И вдруг Вера ясно видит мать, какой она была двадцать два года тому назад. В шляпке-лодочке, в лифе с кисточками, с челкой на лбу, с еще слабо округленным животом, хорошенькую, молодую. Беременную. Беременную Верой, ею самой. Верой – ею, которая смотрит на мать. Верой – ею, которая сидит здесь в розовом кресле и отражается в зеркале. Но как же это?.. Ведь она еще не родилась. Она еще там, под полосатой юбкой и лифом с кисточками, в этом теплом круглом животе. Вере хочется крикнуть, но нет голоса, она продолжает смотреть в каком-то тяжелом оцепенении на беременную мать и на себя в зеркале.

Что-то липкое, мутное заливает кровь, поднимается все выше, и нельзя ни шевельнуться, ни вздохнуть, ни закрыть глаза, и в висках тяжело стучит. Ей отвратительно видеть беременную мать, и отвратительней всего, что мать беременна именно ею, Верой. И видеть себя в зеркале тоже отвратительно, себя взрослую, себя беременную.

Липкая муть докатилась до сердца. О, как противно. Закричать бы, разбить вазу, но только прекратить это. Не видеть круглого живота, шляпки-лодочки, лифа с кисточками…

– Трудные были роды. Щипцами тебя вынимали… Щипцами…

И ее тело тоже будут рвать щипцами.

Судорога отвращения пробегает по спине. Вера встряхивает головой, ударяется о кресло затылком. И все сразу пропадает. Екатерина Львовна сидит в своей потертой котиковой шубке, немолодая и грустная. Вера делает еще усилие, встает, подходит к столу.

– Что? – спрашивает тревожно Екатерина Львовна.

На столе лежит книга. Вера хочет ее взять. Надо успокоиться, почитать. Но вдруг, как от жабы, отдергивает руку. На желтой обложке большими черными буквами напечатано: «ЛʼЭтернель амур».

– Амур, – повторяет Вера, с отвращением кривя губы. – Амур… – И прижимает платок ко рту. – Мама, меня тошнит.

Но в ту же минуту широко распахивается дверь, и седой высокий старик в белом больничном халате, ласково и устало улыбаясь, приглашает:

– Пожалуйте.

И в открытую дверь за его спиной видно медицинское кресло и на столе блестящие никелированные страшные инструменты…

Вера едет с матерью домой.

– Радоваться надо, а не огорчаться, Верочка.

– Радоваться?
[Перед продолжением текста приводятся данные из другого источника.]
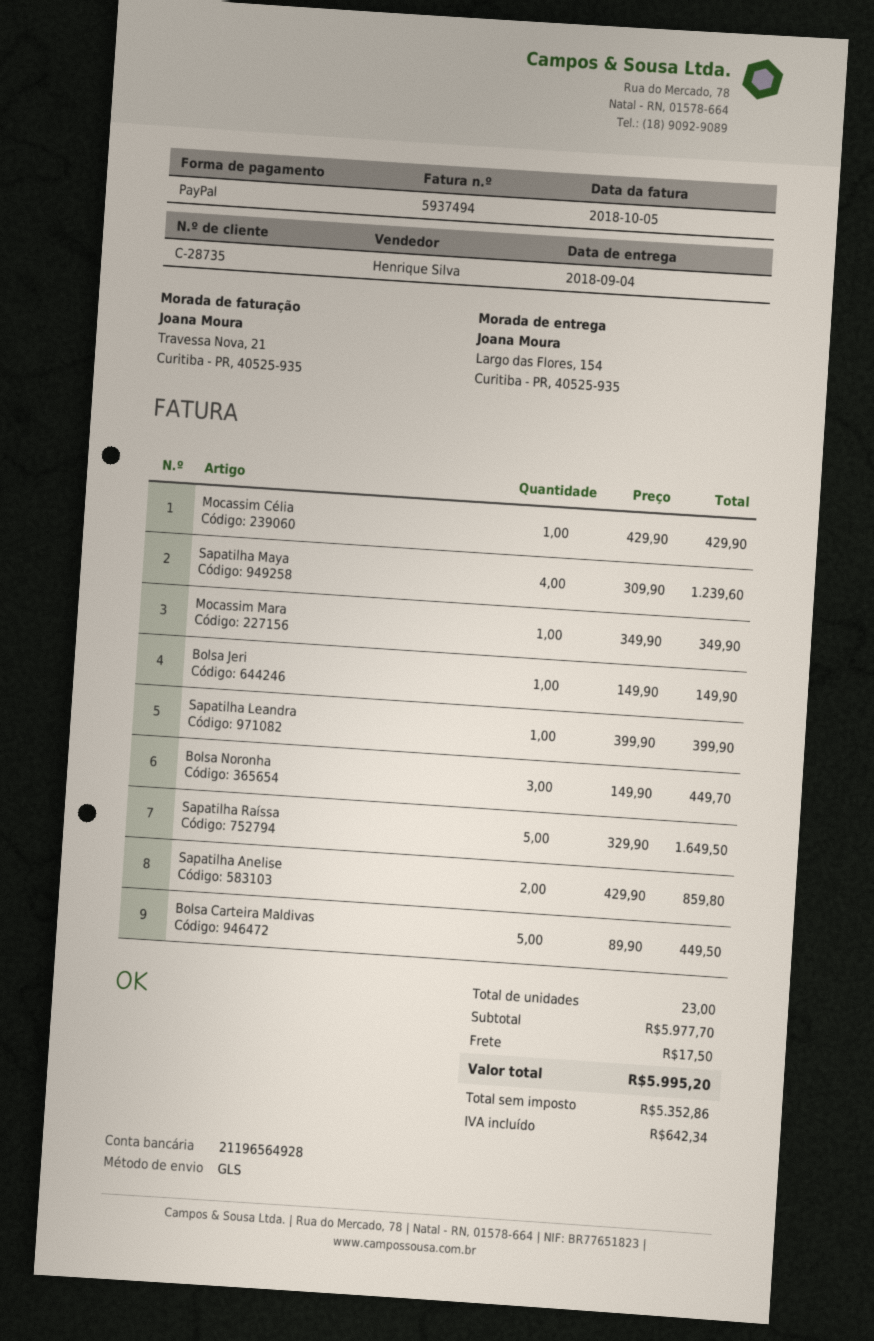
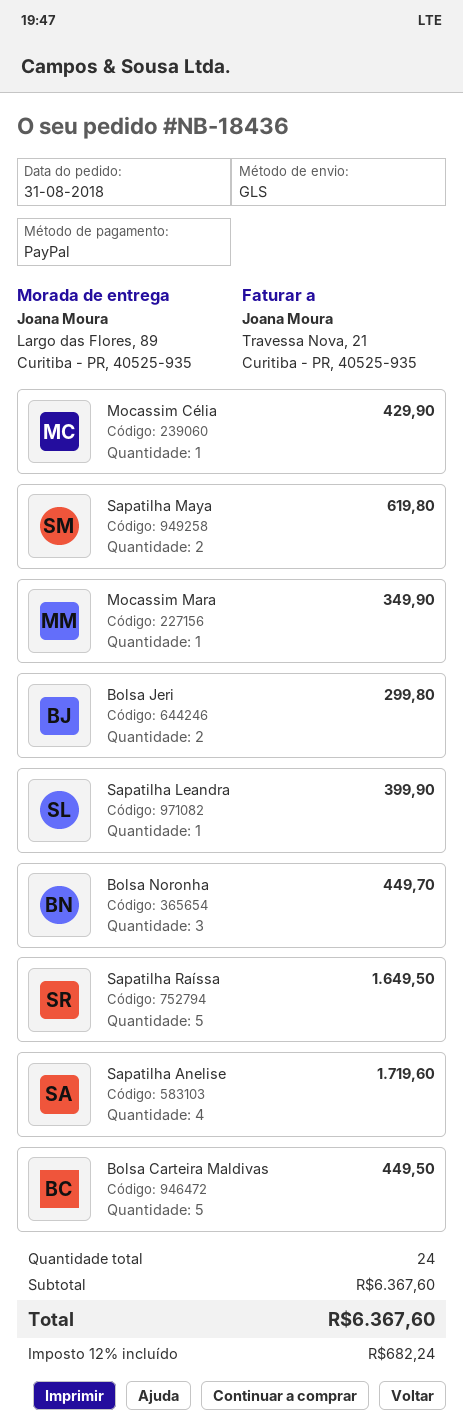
ship to: Largo das Flores, 154, Curitiba - PR, 40525-935 -> Largo das Flores, 89, Curitiba - PR, 40525-935
Sapatilha Maya: 4 for 1239.60 -> 2 for 619.80
Bolsa Jeri: 1 for 149.90 -> 2 for 299.80
Sapatilha Anelise: 2 for 859.80 -> 4 for 1719.60
total quantity: 23 -> 24
subtotal: 5977.70 -> 6367.60
shipping: 17.50 -> none
tax: 642.34 -> 682.24
total: 5995.20 -> 6367.60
Но отчего же ты плачешь?

– Ах, Верочка. Мне жаль тебя. Но иметь ребенка такое счастье…

Вера, не отвечая, смотрит в окно сухими глазами.

– Он будет такой маленький, теплый, беспомощный. Ты будешь обожать его. И такой хорошенький. Ведь вы с Люкой были прелесть какие, на улице на вас оборачивались. Скажи, ты хочешь мальчика или девочку?

– Никого не хочу…

– Но все-таки… все-таки. Мальчика или девочку?

– Лучше уж девочку.

– Ну вот, вот, – радостно торопится Екатерина Львовна. – Непременно будет девочка. Представь себе – волосики золотые, глаза светлые.

– Нет, – перебивает Вера, – черные глаза.

– Но откуда черные? Ведь у нас всех и у Володи серые.